Руководство для начинающих по выбору правильного статистического теста в моделировании машинного обучения

Моделирование машинного обучения включает в себя использование статистических тестов для прогнозирования на основе данных. Новичку может быть сложно выбрать правильный статистический тест для своей модели. Этот пост в блоге призван предоставить руководство для начинающих по выбору правильного статистического теста в моделировании машинного обучения.

Шаг 1. Определите тип данных

Первым шагом в выборе правильного статистического теста является определение типа данных. Существует два типа данных: категориальные и непрерывные.

Категориальные данные относятся к данным, которые могут быть помещены в определенные категории или группы, такие как пол или раса. Непрерывные данные относятся к данным, которые могут принимать любое значение, например рост или вес.

Код Python:

Чтобы определить тип данных, мы можем использовать атрибут dtype в Pandas:

import pandas as pd
data = pd.read_csv('data.csv')
print(data.dtypes)

Шаг 2: Определите цель анализа

Следующим шагом является определение цели анализа. Вы пытаетесь сравнить группы или проверить взаимосвязь между переменными? В зависимости от цели будут уместны различные статистические тесты.

Примеры:

  • Если вы хотите сравнить среднее значение двух групп, используйте t-критерий.
  • Если вы хотите сравнить среднее значение более чем двух групп, используйте ANOVA.
  • Если вы хотите проверить взаимосвязь между двумя переменными, используйте тест корреляции.

Код Python:

Чтобы выполнить t-тест в Python, мы можем использовать функцию ttest_ind в Scipy:

from scipy.stats import ttest_ind
group1 = data[data['group'] == 'A']['value']
group2 = data[data['group'] == 'B']['value']
t, p = ttest_ind(group1, group2)
print("t =", t, "p =", p)

Шаг 3. Проверьте предположения

Прежде чем использовать статистический тест, важно проверить предположения.
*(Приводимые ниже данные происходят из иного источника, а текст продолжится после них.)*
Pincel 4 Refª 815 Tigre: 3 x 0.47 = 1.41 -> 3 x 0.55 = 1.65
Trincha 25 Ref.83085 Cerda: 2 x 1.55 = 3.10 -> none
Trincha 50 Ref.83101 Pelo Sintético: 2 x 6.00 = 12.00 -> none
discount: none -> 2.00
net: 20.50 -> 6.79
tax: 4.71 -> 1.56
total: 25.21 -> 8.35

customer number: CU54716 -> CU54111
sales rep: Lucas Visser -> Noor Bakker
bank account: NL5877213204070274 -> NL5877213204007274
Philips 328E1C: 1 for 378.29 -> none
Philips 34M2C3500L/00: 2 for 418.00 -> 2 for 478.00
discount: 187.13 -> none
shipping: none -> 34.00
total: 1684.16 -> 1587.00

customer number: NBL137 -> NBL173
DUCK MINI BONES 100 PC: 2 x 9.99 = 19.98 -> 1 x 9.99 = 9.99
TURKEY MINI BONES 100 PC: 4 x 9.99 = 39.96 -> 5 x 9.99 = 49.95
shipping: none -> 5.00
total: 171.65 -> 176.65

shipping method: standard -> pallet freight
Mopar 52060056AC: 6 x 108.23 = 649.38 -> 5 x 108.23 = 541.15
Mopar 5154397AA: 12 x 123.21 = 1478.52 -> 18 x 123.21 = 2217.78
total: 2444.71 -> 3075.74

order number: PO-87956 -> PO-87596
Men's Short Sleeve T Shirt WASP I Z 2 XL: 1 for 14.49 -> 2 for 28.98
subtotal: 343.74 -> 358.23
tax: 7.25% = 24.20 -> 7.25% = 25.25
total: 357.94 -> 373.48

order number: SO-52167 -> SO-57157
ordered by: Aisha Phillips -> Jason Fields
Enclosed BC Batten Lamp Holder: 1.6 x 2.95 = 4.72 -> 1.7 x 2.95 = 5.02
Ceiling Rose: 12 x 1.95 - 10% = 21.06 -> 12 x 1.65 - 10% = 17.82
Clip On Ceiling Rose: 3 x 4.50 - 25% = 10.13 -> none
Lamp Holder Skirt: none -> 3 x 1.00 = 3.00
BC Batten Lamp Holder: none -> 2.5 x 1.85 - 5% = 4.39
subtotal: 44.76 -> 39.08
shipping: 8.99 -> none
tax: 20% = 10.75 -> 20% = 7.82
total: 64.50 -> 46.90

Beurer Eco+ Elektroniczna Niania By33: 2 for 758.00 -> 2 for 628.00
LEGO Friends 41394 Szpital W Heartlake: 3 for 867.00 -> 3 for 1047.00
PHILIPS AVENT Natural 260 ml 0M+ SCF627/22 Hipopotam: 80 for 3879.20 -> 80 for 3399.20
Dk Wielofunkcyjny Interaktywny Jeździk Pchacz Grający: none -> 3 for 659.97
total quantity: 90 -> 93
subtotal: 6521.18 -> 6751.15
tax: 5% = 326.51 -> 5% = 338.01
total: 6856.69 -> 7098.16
Различные статистические тесты имеют разные предположения, такие как нормальность и однородность дисперсии. Нарушения допущений могут повлиять на достоверность результатов.

Код Python:

Чтобы проверить нормальность, мы можем использовать тест Шапиро-Уилка в Scipy:

from scipy.stats import shapiro
stat, p = shapiro(data['value'])
print("stat =", stat, "p =", p)

Шаг 4: выберите статистический тест

После того как вы определили тип данных, определили цель анализа и проверили предположения, вы можете выбрать подходящий статистический тест.

Чтобы выбрать подходящий статистический тест, мы можем использовать следующую блок-схему:

Шаг 5: интерпретируйте результаты

После выполнения статистического теста важно интерпретировать результаты. В зависимости от теста вам может понадобиться посмотреть на p-значение, доверительные интервалы, размер эффекта или другие показатели.

Рекомендации

  • Всегда проверяйте предположения перед использованием статистического теста.
  • Используйте соответствующий статистический тест, основанный на типе данных и цели анализа.
  • Интерпретируйте результаты тщательно и в контексте вопроса исследования.

Заключение

Выбор правильного статистического теста — важный шаг в моделировании машинного обучения. Следуя шагам, описанным в этом сообщении в блоге, новички могут выбрать подходящий статистический тест и с уверенностью интерпретировать результаты.

Не забывайте всегда проверять предположения и выбирать подходящий статистический тест в зависимости от типа данных и цели анализа. С помощью правильного статистического теста вы можете делать точные прогнозы и делать осмысленные выводы на основе ваших данных.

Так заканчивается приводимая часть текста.